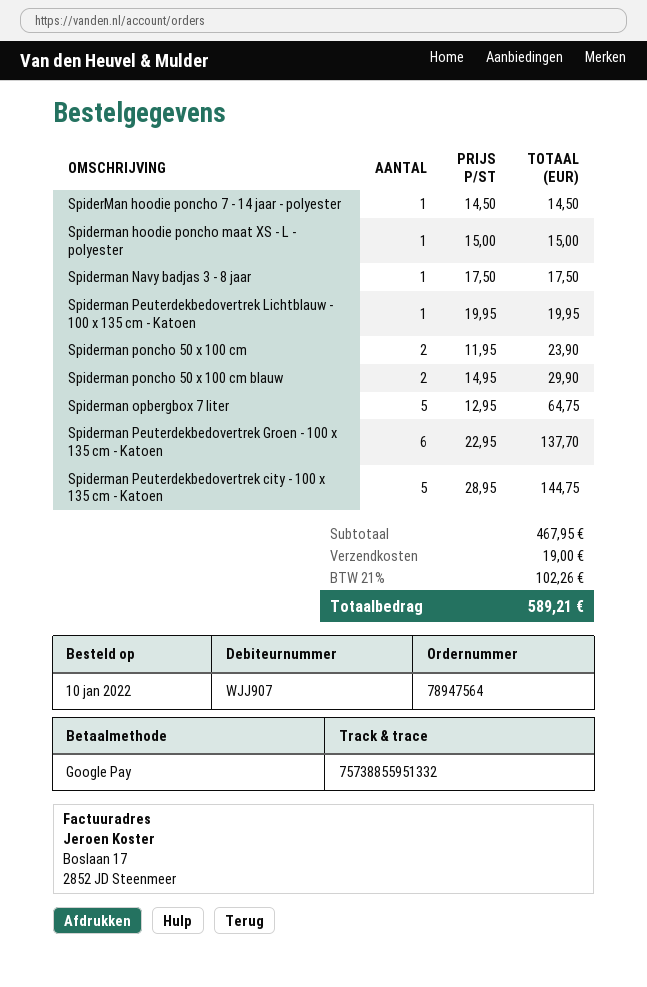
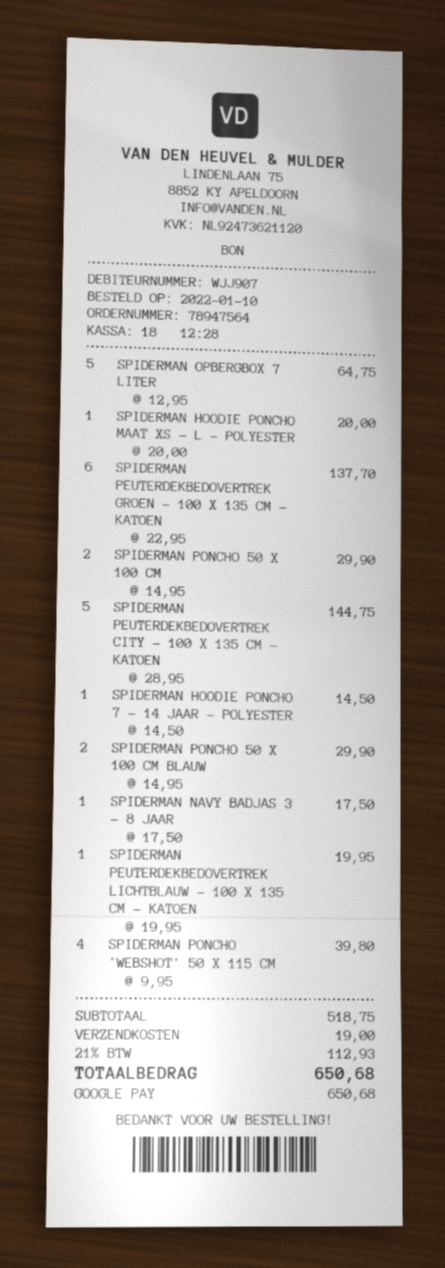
Spiderman hoodie poncho maat XS - L - polyester: 1 x 15.00 = 15.00 -> 1 x 20.00 = 20.00
Spiderman poncho 50 x 100 cm: 2 x 11.95 = 23.90 -> 2 x 14.95 = 29.90
SPIDERMAN PONCHO 'WEBSHOT' 50 X 115 CM: none -> 4 x 9.95 = 39.80
subtotal: 467.95 -> 518.75
tax: 21% = 102.26 -> 21% = 112.93
total: 589.21 -> 650.68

(WORK ITEM):
From the first line to the last, output the data exactly; skip any pictures.

(SOLUTION BELOW):
Spiderman hoodie poncho maat XS - L - polyester: 1 x 15.00 = 15.00 -> 1 x 20.00 = 20.00
Spiderman poncho 50 x 100 cm: 2 x 11.95 = 23.90 -> 2 x 14.95 = 29.90
SPIDERMAN PONCHO 'WEBSHOT' 50 X 115 CM: none -> 4 x 9.95 = 39.80
subtotal: 467.95 -> 518.75
tax: 21% = 102.26 -> 21% = 112.93
total: 589.21 -> 650.68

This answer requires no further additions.